21. "There Might Be Coffee" is an invigorating and uplifting progressive house track by Deadmau5, released in 2012. The song is a testament to Deadmau5's ability to craft infectious melodies and intricate arrangements that leave a lasting impact on listeners. The title "There Might Be Coffee" is a playful and whimsical reference to one of Deadmau5's quirky and humorous Twitter posts. It reflects his lighthearted approach to both his music and interactions with fans. The track opens with a catchy and upbeat melody, immediately setting a positive and energetic tone.

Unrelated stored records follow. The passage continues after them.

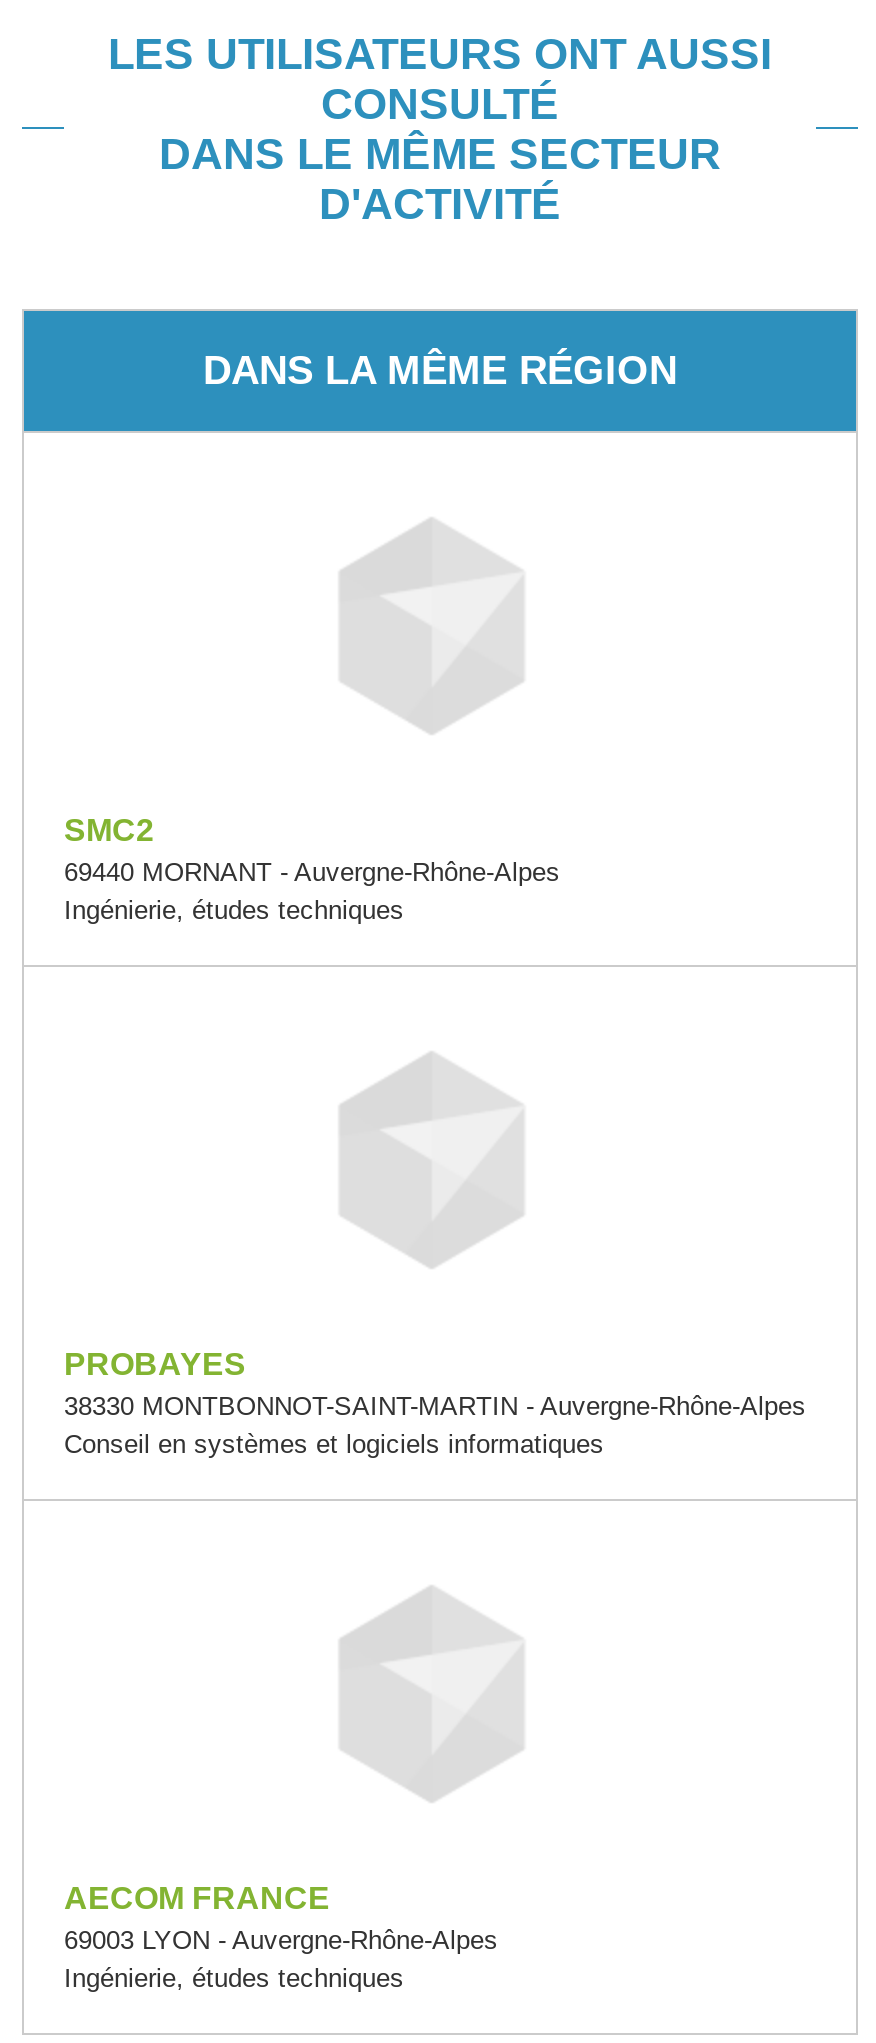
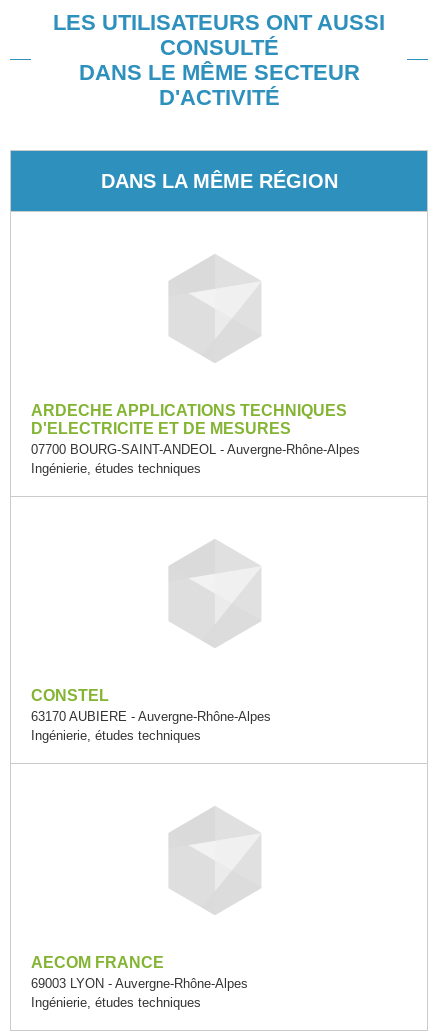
- SMC2
- 69440 MORNANT - Auvergne-Rhône-Alpes
+ ARDECHE APPLICATIONS TECHNIQUES
+ D'ELECTRICITE ET DE MESURES
+ 07700 BOURG-SAINT-ANDEOL - Auvergne-Rhône-Alpes

- PROBAYES
- 38330 MONTBONNOT-SAINT-MARTIN - Auvergne-Rhône-Alpes
- Conseil en systèmes et logiciels informatiques
+ CONSTEL
+ 63170 AUBIERE - Auvergne-Rhône-Alpes
+ Ingénierie, études techniques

As the song progresses, Deadmau5 introduces layers of pulsating beats, uplifting synths, and captivating soundscapes, creating a sense of constant motion and excitement. "There Might Be Coffee" stands out for its vibrant and joyous atmosphere, evoking a feeling of optimism and adventure. The track's seamless fusion of melodic elements and rhythmic prowess showcases Deadmau5's expertise in creating dancefloor anthems. Released as part of his sixth studio album "Album Title Goes Here," the song further solidified Deadmau5's status as a leading figure in the electronic dance music scene. Its infectious energy and uplifting spirit have made "There Might Be Coffee" a fan favorite, earning frequent play in his live performances and contributing to its status as a beloved track among his diverse discography. In summary, "There Might Be Coffee" is an invigorating and uplifting progressive house track that exemplifies Deadmau5's talent for crafting infectious melodies and captivating arrangements. Its vibrant energy and positive vibes make it a standout piece in Deadmau5's illustrious career, leaving listeners with a sense of euphoria and joy.

20. "Mercedes" is an electrifying and progressive electronic track by Deadmau5, released in 2014. The song demonstrates Deadmau5's skill for immersing the listener into a modern progressive house experience. The song opens with a mixture of ambient arpeggios, setting the scene mentally with both the catchy phrasal melody and the background noise. As the track unfolds, Deadmau5 skillfully layers pulsating kick beats, resolving basslines and uplifting synths, creating a sense of gradual progression and evolution. Released as part of his seventh studio album "while(1<2)," "Mercedes" showcases Deadmau5's ability to craft deeply immersive and progressive electronic music that uplifts the listener into mental soundscapes of his design. The song's atmospheric and pulsating qualities make it a favorite among both dedicated fans and new listeners to Deadmau5's music. "Mercedes" is a captivating and introspective electronic track that exemplifies Deadmau5's talent for crafting intricate soundscapes. Its persistent melodies, ethereal textures, and progressive arrangement contribute to its status as a standout piece in Deadmau5's diverse discography.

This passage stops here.